In addition to location, GPS provides accurate time which can be used to set the system clock. If you’re already using GPS, it’s a great option. See this guide from Mike Richards G4WNC. In summary:

sudo apt -y install gpsd gpsd-clients python-gps chrony

Contents of /etc/default/gpsd:

DEVICES=""       ← G4WNC recommends specifying this, but I leave mine dynamic

Add to end of /etc/chrony/chrony.conf:

# Use NMEA data from gpsd shared memory
refclock SHM 0 offset 0.5 delay 0.2 refid NMEA

Reboot, then check if it’s working:

# Is GPS getting good data?
# or
# Is chrony getting input from GPS? Will say so even when internet-connected
chronyc sources -v

That setup uses NMEA data which has <1 second precision and is good enough for my purposes.

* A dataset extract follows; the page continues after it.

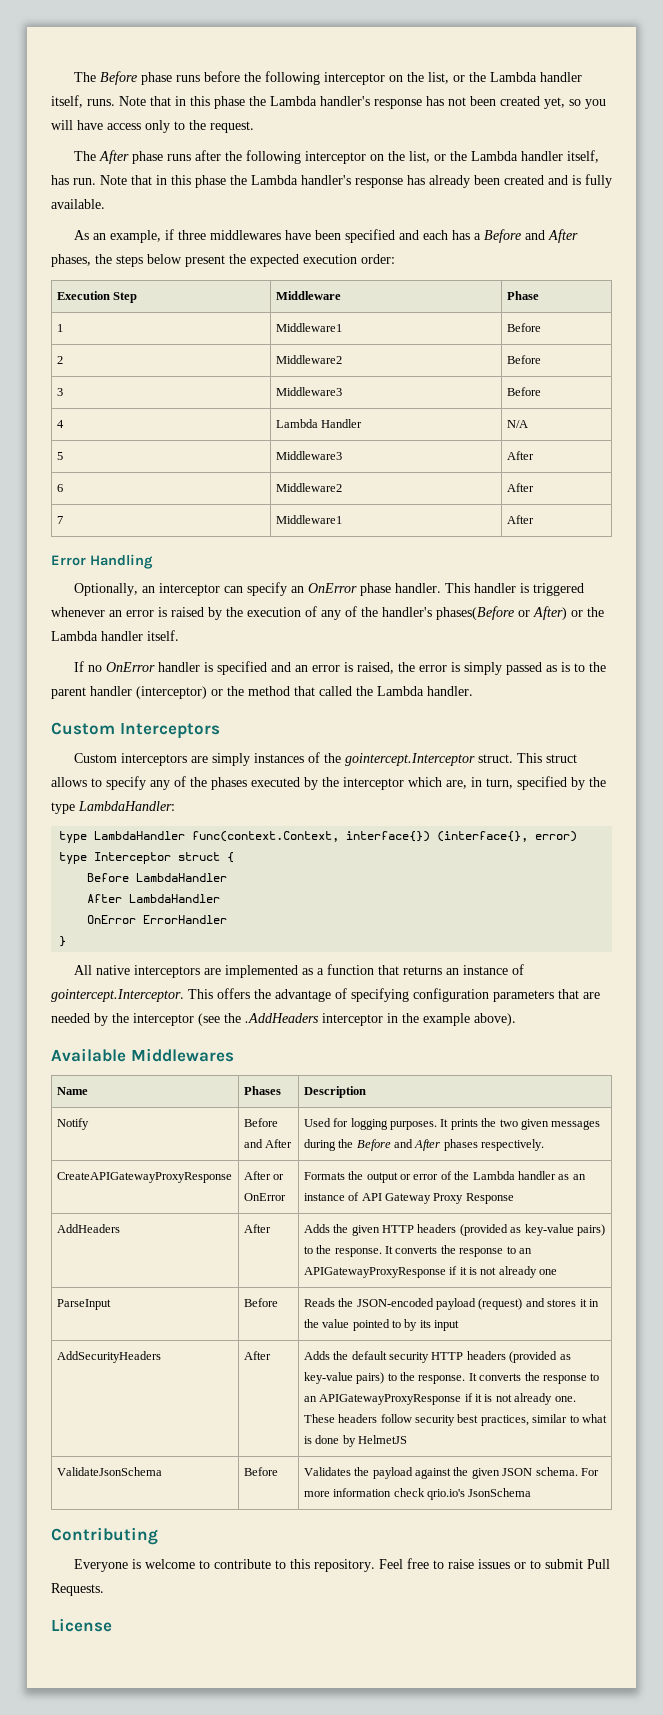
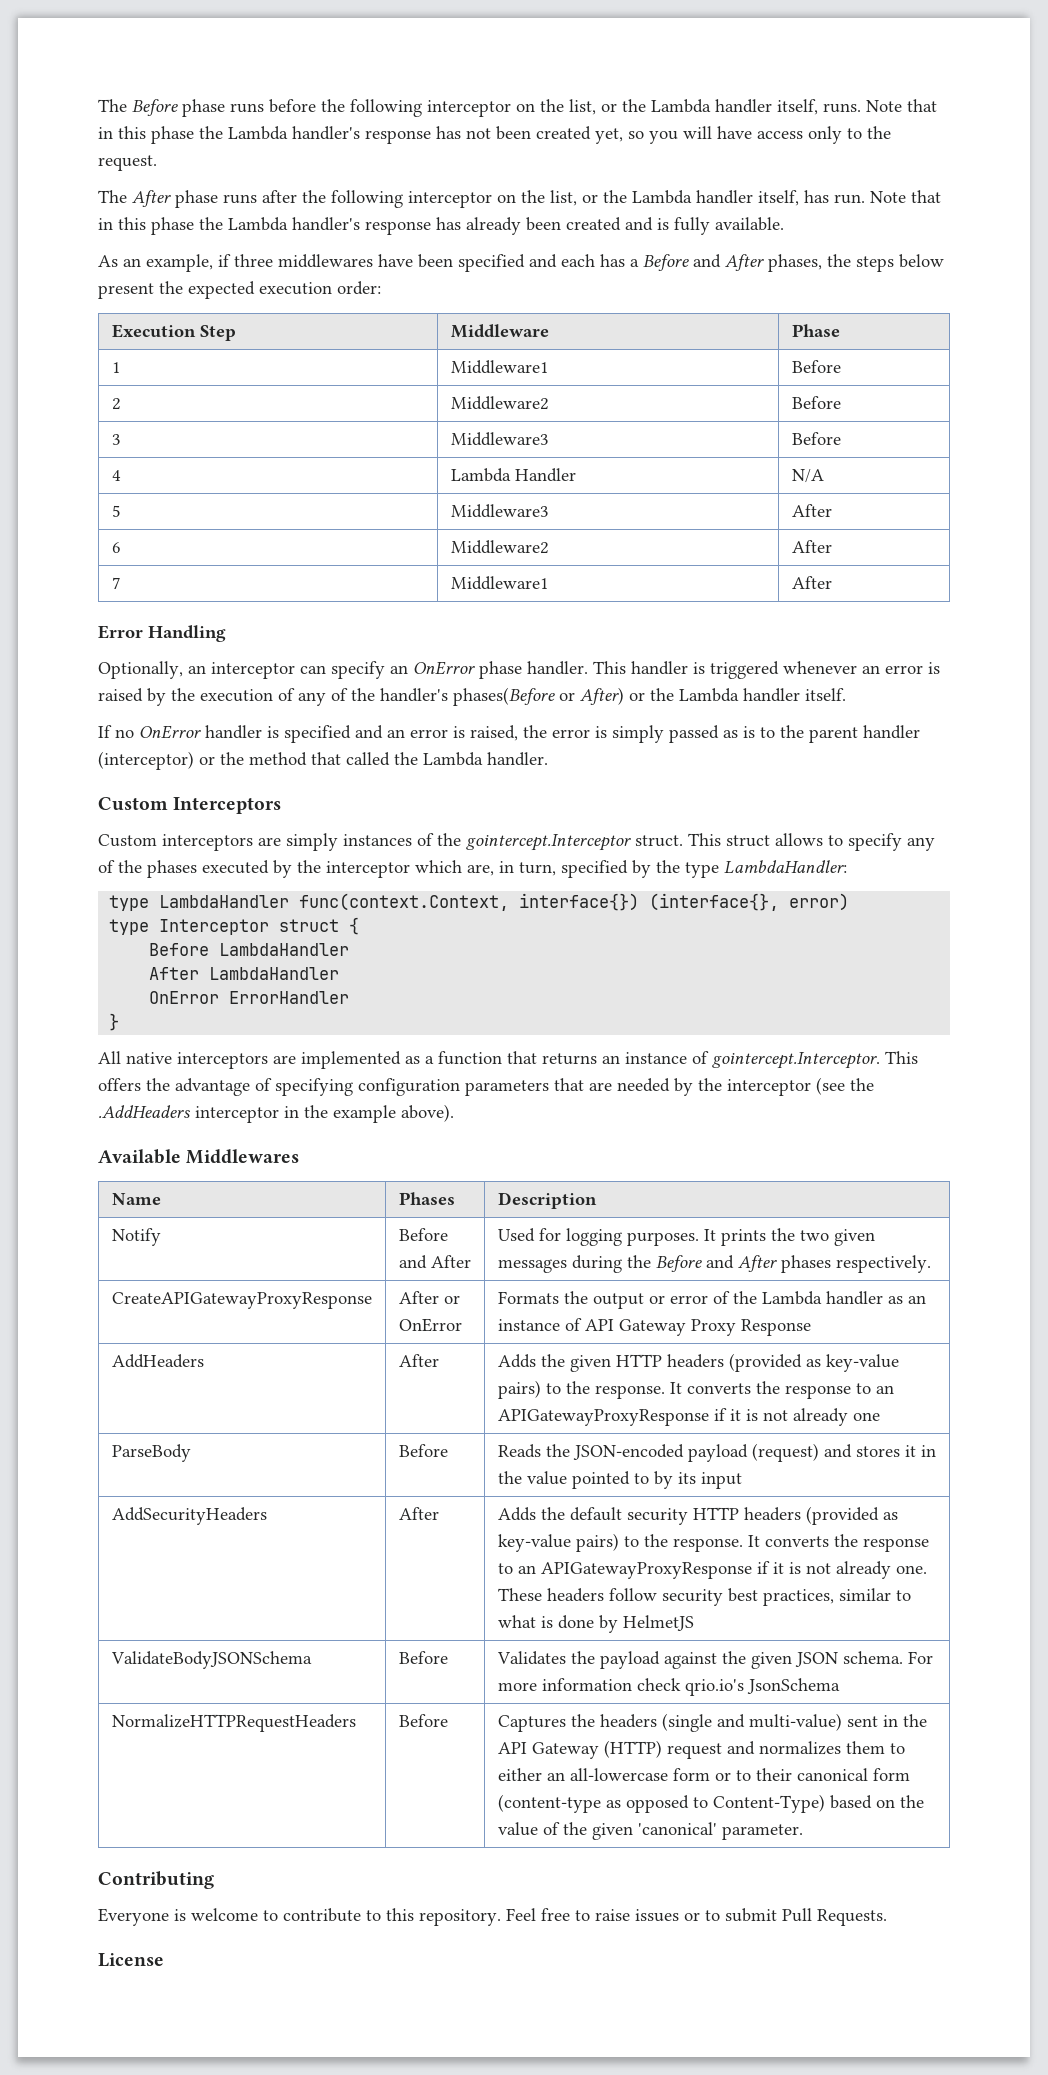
[56,1299,111,1310] ParseInput -> [111,1444,191,1462] ParseBody
[56,1467,162,1476] ValidateJsonSchema -> [110,1651,312,1669] ValidateBodyJSONSchema
(532, 1492) none -> [111,1714,356,1732] [398,1714,448,1727] [497,1713,927,1732] [497,1740,905,1759] [497,1768,910,1781] [497,1794,924,1813] [497,1822,803,1840] // NormalizeHTTPRequestHeaders | Before | Captures the headers (single and multi-value) sent in the API Gateway (HTTP) request and normalizes them to either an all-lowercase form or to their canonical form (content-type as opposed to Content-Type) based on the value of the given 'canonical' parameter.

There’s also a PPS protocol which is extremely accurate but not supported by all GPS modules and needs Linux kernel support, which is just too much work.

Add-on RTC module

Add an RTC module with battery: cheap or precise options from Adafruit, or precise, cheap but dodgy from China. These use the I2C bus and need some setup as described here.

If you didn’t already:

sudo raspi-config
# enable I2C interface & set time zone

Add one of these lines at the end of /boot/config.txt, depending on which RTC chip you’re using:



sudo reboot

sudo apt-get -y remove fake-hwclock
sudo update-rc.d -f fake-hwclock remove
sudo systemctl disable fake-hwclock

In file /lib/udev/hwclock-set, comment out lines:

#if [ -e /run/systemd/system ] ; then
# exit 0

#/sbin/hwclock --rtc=$dev --systz --badyear

#/sbin/hwclock --rtc=$dev --systz

Make sure clock is updated, then write to RTC:

# Sync time using the internet
sudo timedatectl
# or
sudo chronyc -a makestep

# Save the time to the RTC
sudo hwclock -w

Now when the system boots, the Pi should read from the RTC to set system time.

Using PiPat

In the field, the Pi will start a WiFi access point named PiPat with password HelloWinlink. Connect your laptop or phone to that network, then point your web browser at The Pat web application should be served up!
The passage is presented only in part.